## Work to complete
Having found the line that contains "OFL (Ofloxacin) ELISA Kit, 96T*3: 2 -> 1", please retype only it and every line after it up to the end of the entries, exactly as written.

## Given data
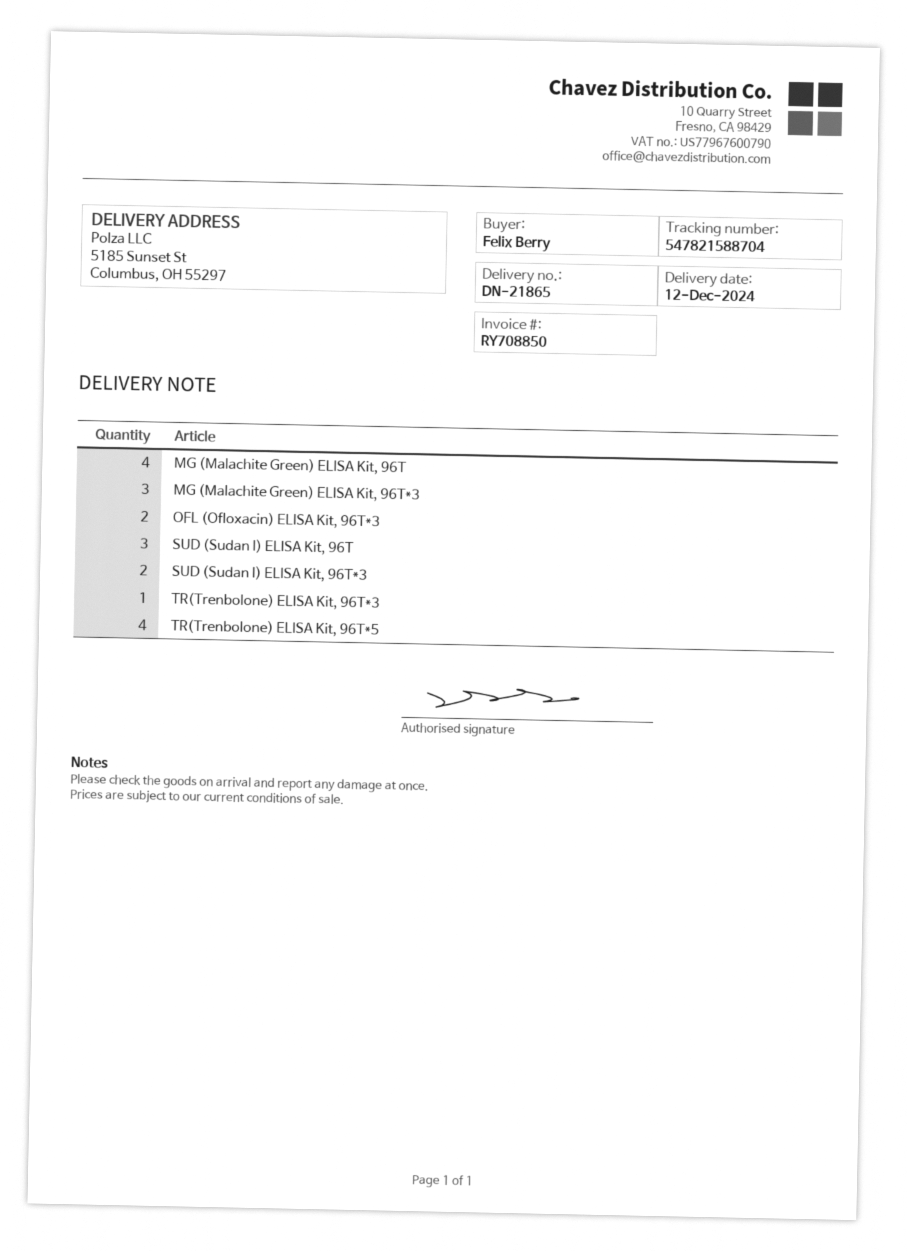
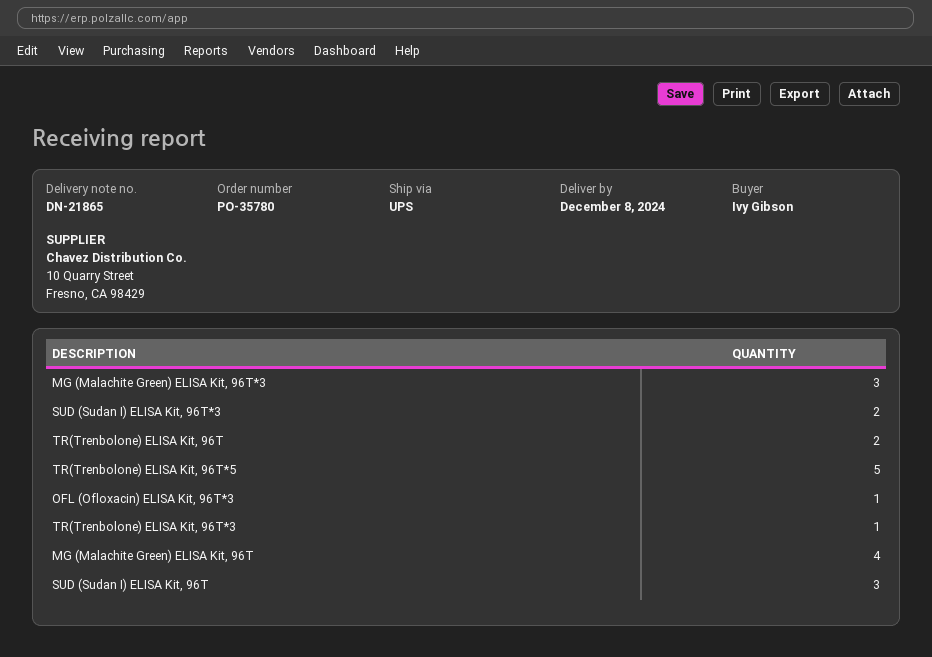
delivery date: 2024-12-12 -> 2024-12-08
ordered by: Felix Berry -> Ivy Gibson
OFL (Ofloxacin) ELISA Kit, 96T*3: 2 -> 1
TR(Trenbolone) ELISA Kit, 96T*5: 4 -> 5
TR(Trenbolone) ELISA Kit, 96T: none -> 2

## Answer space
OFL (Ofloxacin) ELISA Kit, 96T*3: 2 -> 1
TR(Trenbolone) ELISA Kit, 96T*5: 4 -> 5
TR(Trenbolone) ELISA Kit, 96T: none -> 2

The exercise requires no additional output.